Love’s last performance was at a nightclub in Huntington on Nov. 2, Woofter said. She had lived and worked as an entertainer in Morgantown for several years before returning to her hometown of Parkersburg a few weeks ago, Woofter said.

She performed at clubs in Columbus, Pittsburgh, Cincinnati, Charleston, North Carolina, Baltimore and other areas for many years, Woofter said.

Some of the entertainers she had mentored over the years spoke at Saturday’s memorial service on how Love had helped them.

In recent years, Love owned the Parkersburg nightclub Club Utopia.

It was difficult not to notice Love around town, with her styled hair, makeup and full figure.

As a hair stylist and business owner in Parkersburg, she operated Illusions Hair Odyssey during the mid 1980s and early ’90s.

At the memorial service, Judi Ball, former director of the Crisis Intervention Center in Parkersburg, recounted how Love put together an “amazing” Las Vegas-style show, bringing in entertainers from Vegas, to raise $10,000 for the domestic violence shelter.
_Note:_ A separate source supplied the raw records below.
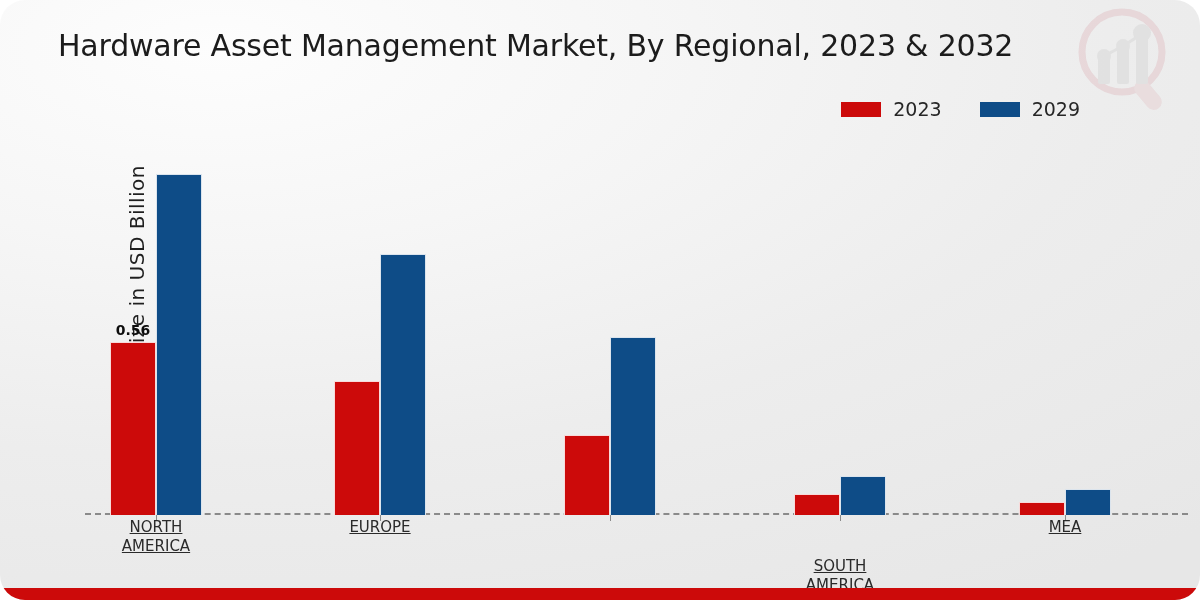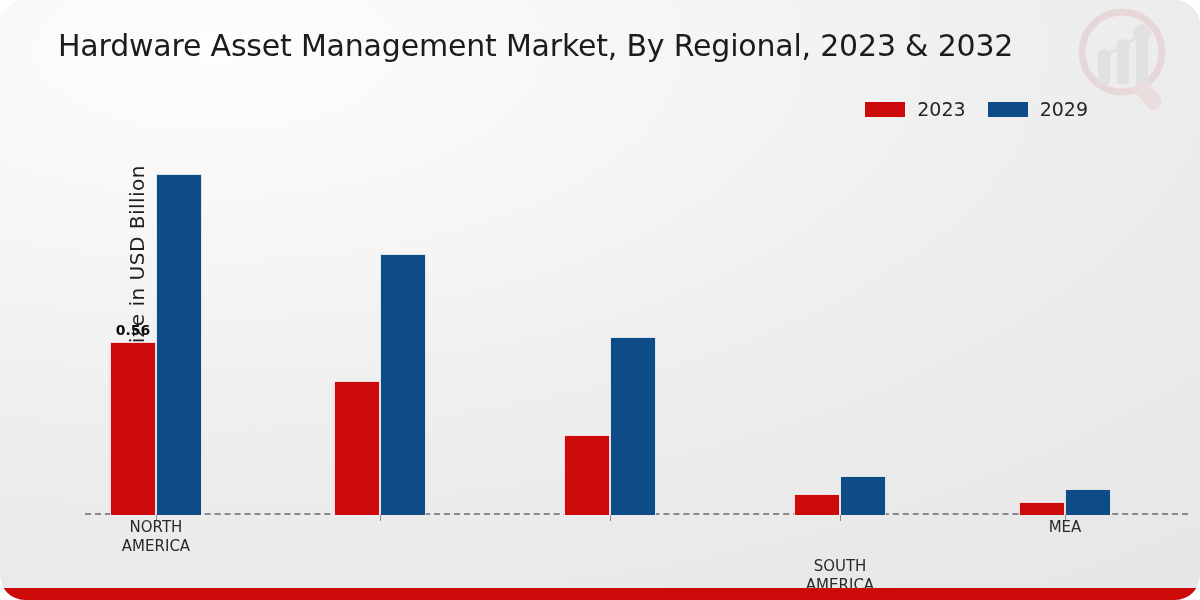--- a/index.html
+++ b/index.html
@@ -50,11 +50,11 @@
   
   #legend {
     position: absolute;
-    right: 112px;
+    right: 120px;
     top: 100px;
     display: flex;
     align-items: flex-end;
-    gap: 22px;
+    gap: 38px;
   }
   .legend-item {
     display: flex;

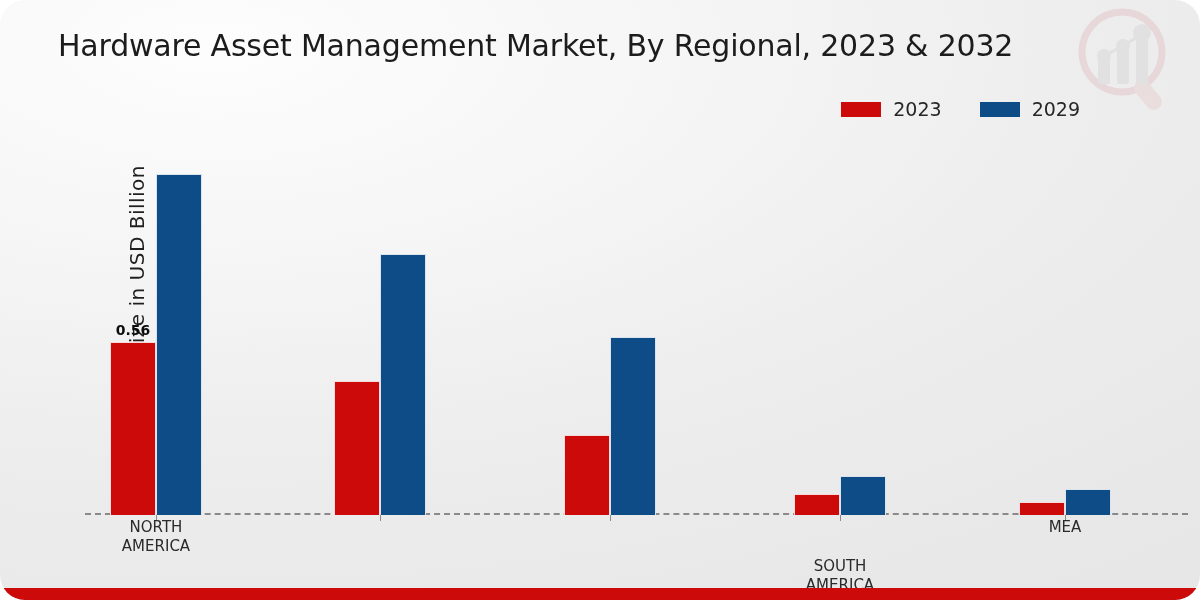--- a/index.html
+++ b/index.html
@@ -170,7 +170,7 @@
     line-height: 19px;
     font-family: "DejaVu Sans", sans-serif;
   }
-  .cat-label span { display: block; }
+  .cat-label span { display: block; text-decoration: underline; }
 
   
   #bottom-band {

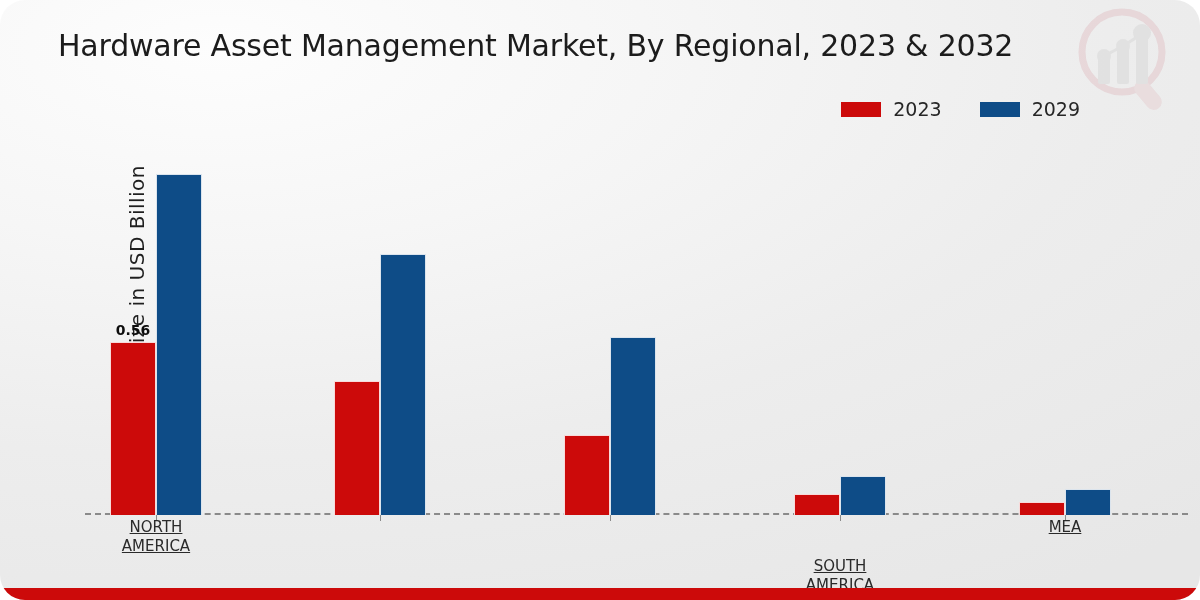--- a/index.html
+++ b/index.html
@@ -260,6 +260,9 @@
         <span>NORTH</span>
         <span>AMERICA</span>
       </div>
+      <div class="cat-label" style="left: 340px;">
+        <span>EUROPE</span>
+      </div>
       <div class="cat-label" style="left: 800px; margin-top: 39px;">
         <span>SOUTH</span>
         <span>AMERICA</span>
Love also visited with the people at the shelter, Ball said.

Ball said Love talked about the importance of accepting and helping all people.

Sharyn Tallman, former Parkersburg city councilman, said Love’s kindness left a huge impact on others. She met Love about 28 years ago when they were neighbors.

“She taught me to accept others” (no matter their appearance and status in life),” Tallman said.